Kaba Guiter et les émeutes à Kankan: on en sait un plus

On en sait un peu plus sur le niveau d’implication de Kaba Guiter SA, dans les émeutes de Kankan, liées au manque de courant dans le Nabaya. En effet, selon le porte-parole de manifestants, Mamoudou Kaba, s’exprimant le mardi maton sur les ondes d’une radio locale à Conakry, tranche dans le vif : « Kaba Guiter n’est pas derrière notre mouvement. »

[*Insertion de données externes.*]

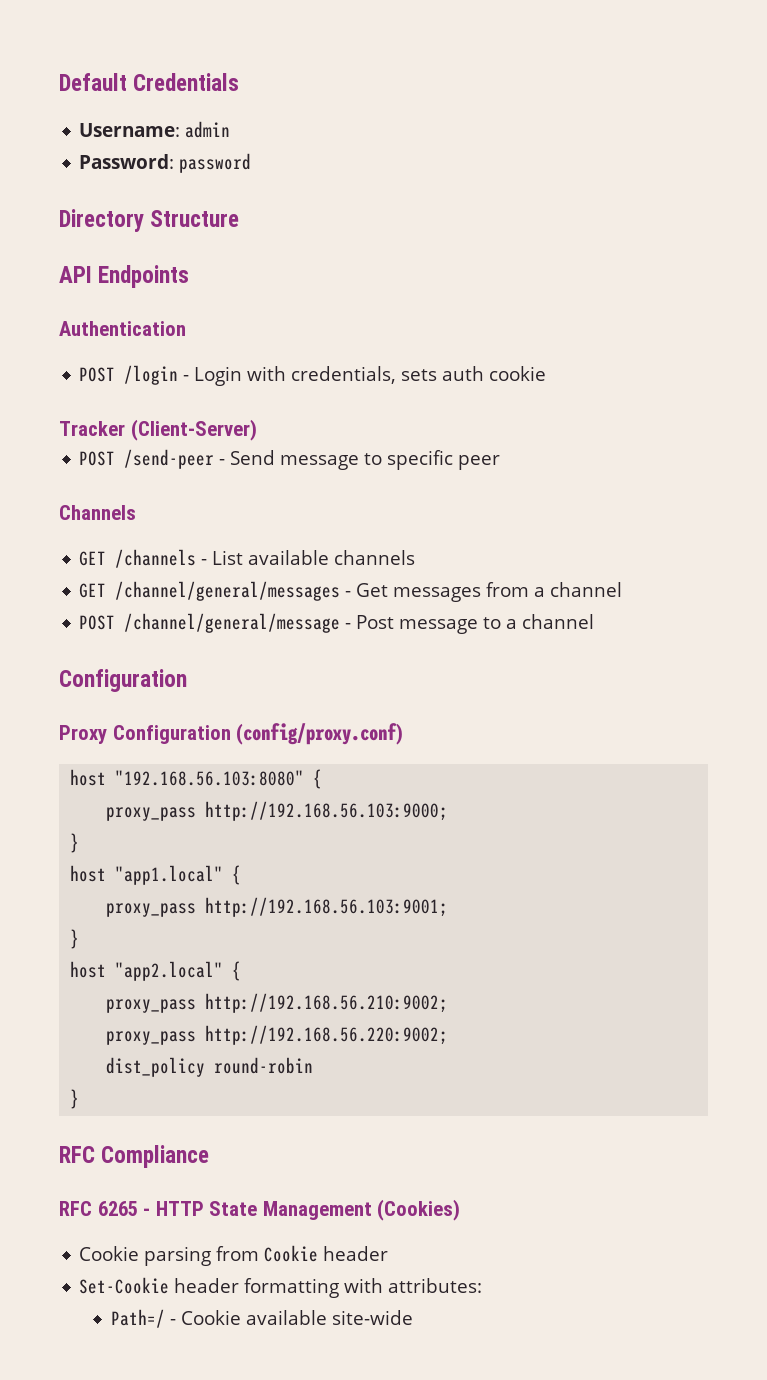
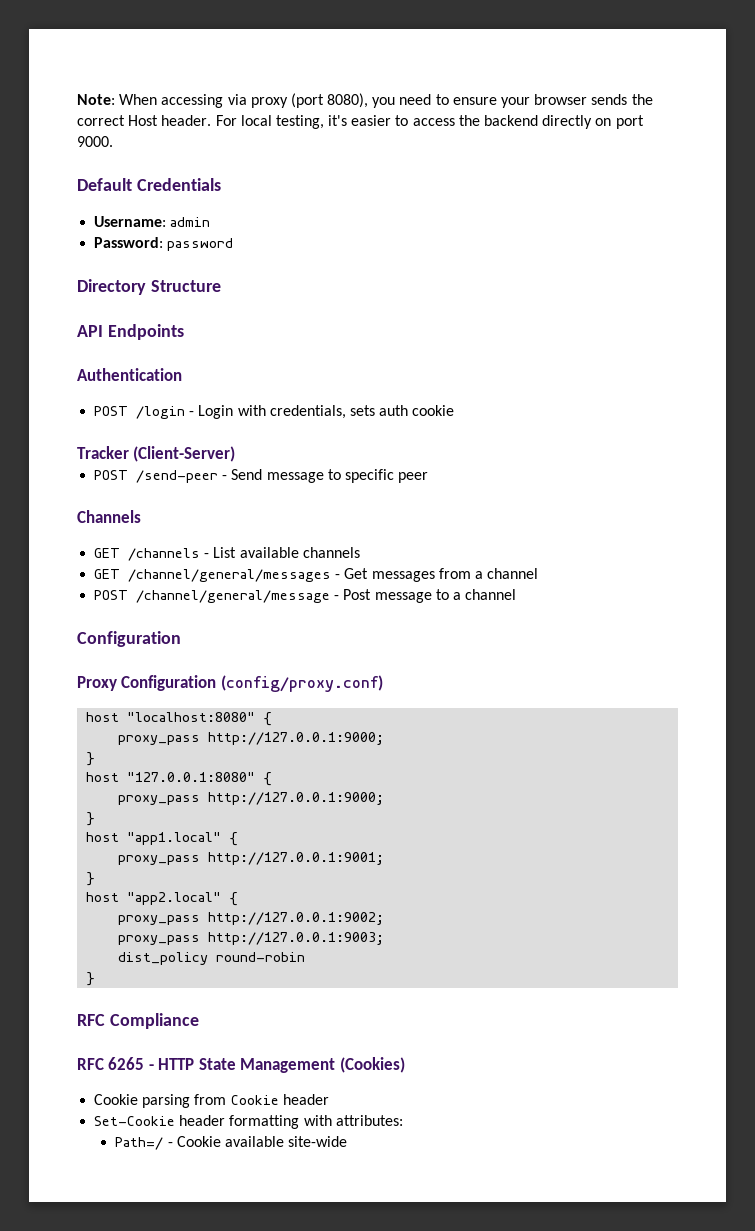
+ Note: When accessing via proxy (port 8080), you need to ensure your browser sends the correct Host header. For local testing, it's easier to access the backend directly on port 9000.
- host "192.168.56.103:8080" {
- proxy_pass http://192.168.56.103:9000;
+ host "localhost:8080" {
+ proxy_pass http://127.0.0.1:9000;
+ }
+ host "127.0.0.1:8080" {
+ proxy_pass http://127.0.0.1:9000;
- proxy_pass http://192.168.56.103:9001;
+ proxy_pass http://127.0.0.1:9001;
- proxy_pass http://192.168.56.210:9002;
- proxy_pass http://192.168.56.220:9002;
+ proxy_pass http://127.0.0.1:9002;
+ proxy_pass http://127.0.0.1:9003;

Suffisant pour l’absoudre ? Peut-être !

En attendant, il y a juste lieu de rappeler qu’à travers la sœur de Kaba Guiter SA, Djèné Kaba Condé, l’épouse d’Alpha Condé, la Société internationale de travaux-Maroc et l’entreprise guinéenne Guiter SA (Guinéenne de terrassement routier), avaient, en 2016 remporté le projet de construction de 2 micro-barrages à Kogbèdou et à Frankonédou, dans la région de la Haute-Guinée. La durée prévisionnelle des travaux de ces deux barrages était estimée à 36 mois. D’un coût de 400 millions de dollars, ces deux barrages sont réalisés dans le cadre de la technique Build operate transfer (BOT).

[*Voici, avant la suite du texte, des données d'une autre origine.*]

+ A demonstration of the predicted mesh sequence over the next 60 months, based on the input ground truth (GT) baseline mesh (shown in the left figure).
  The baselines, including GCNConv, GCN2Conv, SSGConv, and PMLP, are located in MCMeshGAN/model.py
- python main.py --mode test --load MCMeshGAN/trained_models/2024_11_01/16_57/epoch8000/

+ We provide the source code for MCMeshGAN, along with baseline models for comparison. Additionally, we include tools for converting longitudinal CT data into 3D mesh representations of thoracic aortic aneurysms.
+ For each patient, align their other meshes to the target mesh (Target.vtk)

Autrement dit, le consortium finance, conçoit, construit et exploite les deux ouvrages durant toute sa période de concession. Plusieurs bailleurs de fonds dont la Banque islamique de développement (BID) devraient participer à la mobilisation de ces fonds. « Nous avons les moyens nécessaires pour réaliser ce projet», avait tenu à rassurer Ansoumane Kaba, le directeur général de la compagnie guinéenne Guiter SA qui collabore avec la SINTRAM sur le projet. Aujourd’hui, plus personne n’a les échos du niveau d’évolution du projet. Ce qui faisait donc dire à certains (à tort ou à raison) que l’entrepreneur guinéen serait bien derrière la grogne, une façon habille de relancer – s’il en est besoin – ces deux micro-barrages d’une capacité couplée de 110 mégawatts pour l’électrification de huit préfectures en Haute-Guinée.

Voilà que le porte-parole des manifestants lave tous soupçons.